Petitioner was convicted of a number of crimes in two separate trials resulting from two separate kidnappings and sexual assaults. Each conviction was affirmed on direct appeal. See State v. Anderson, 211 Conn. 18 (1989) and State v. Anderson, 212 Conn. 31 (1989). Two separate petitions for writ of habeas corpus filed on behalf of the petitioner alleging illegal confinement and claiming ineffective assistance of counsel as a result of each of the two separate trials and convictions were decided by this Court under docket numbers 87-080 and 87-105 by memorandum of decision file stamped May 11, 1990 in which this Court concluded that the petitioner had failed to meet either the performance prong or the prejudice prong of Strickland and therefore each petition for writ of habeas corpus was dismissed.

In the present pro se first amended petition for writ of habeas corpus file stamped October 20, 1988 the petitioner claims 1) that he was not advised of his constitutional rights by the judicial authority, 2) that he was denied effective assistance of counsel, 3) that his pleas were made involuntary, and 4) that he was denied equal protection of the law and denied due process of the law.

These claims will be discussed seriatim.

II. THE PETITIONER'S CLAIM THAT HE WAS NOT ADVISED OF HIS CONSTITUTIONAL RIGHTS BY THE JUDICIAL AUTHORITY.

Petitioner claims that the judicial authority before who he entered his pleas of not guilty failed to advise him of his constitutional rights and that the act of pleading not guilty resulted in him making self-incriminating statements.
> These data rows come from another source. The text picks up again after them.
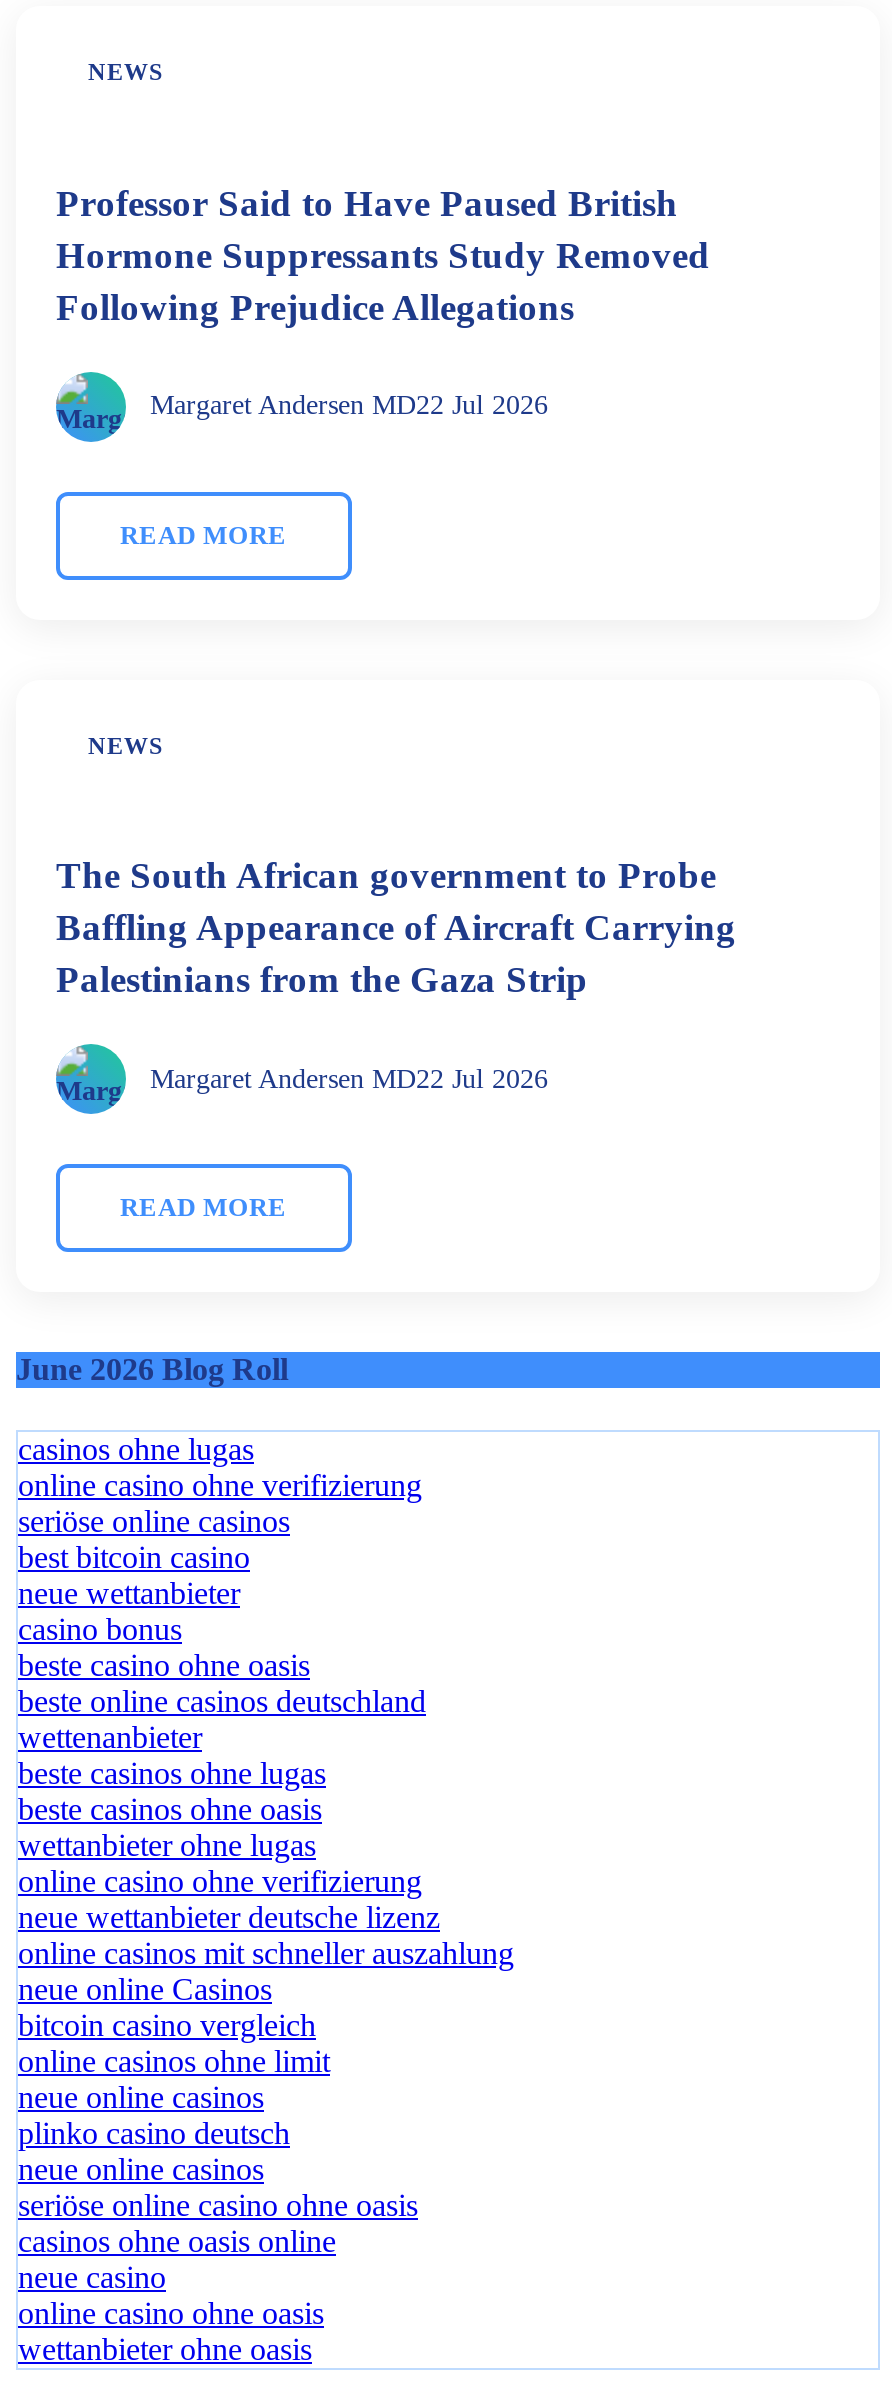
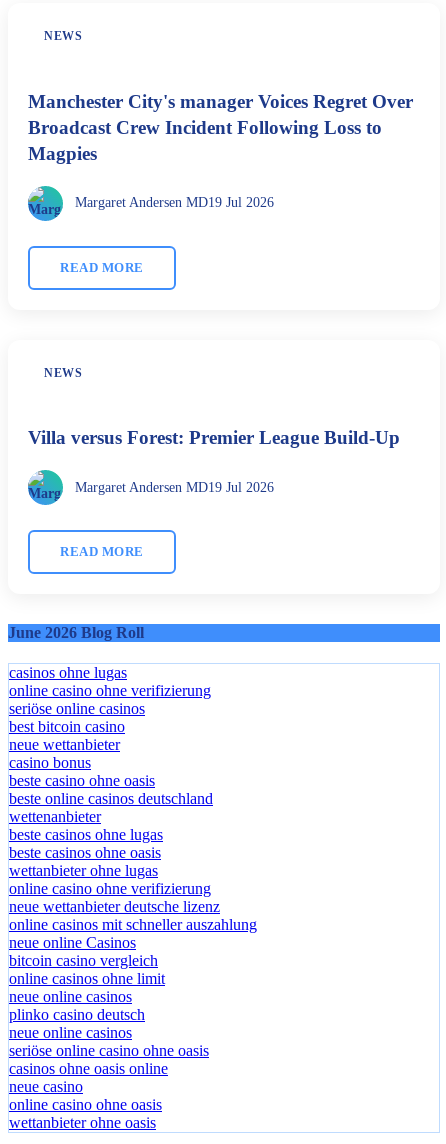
- Professor Said to Have Paused British
- Hormone Suppressants Study Removed
- Following Prejudice Allegations
+ Manchester City's manager Voices Regret Over
+ Broadcast Crew Incident Following Loss to
+ Magpies

- Margaret Andersen MD22 Jul 2026
+ Margaret Andersen MD19 Jul 2026

- The South African government to Probe
- Baffling Appearance of Aircraft Carrying
- Palestinians from the Gaza Strip
+ Villa versus Forest: Premier League Build-Up

- Margaret Andersen MD22 Jul 2026
+ Margaret Andersen MD19 Jul 2026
The short answer to that claim is that a plea of not guilty is not a self-incriminating statement. In addition, the petitioner has failed to allege that he did not bypass the orderly procedure of raising this issue on direct appeal. In D'Amico v. Manson, 193 Conn. 144 (1984) the Court stated the basic rule regarding deliberate bypass as follows: CT Page 3799

The petitioner must allege and prove in the trial court that there has not been a deliberate bypass of the orderly procedure of a direct appeal of this court . . .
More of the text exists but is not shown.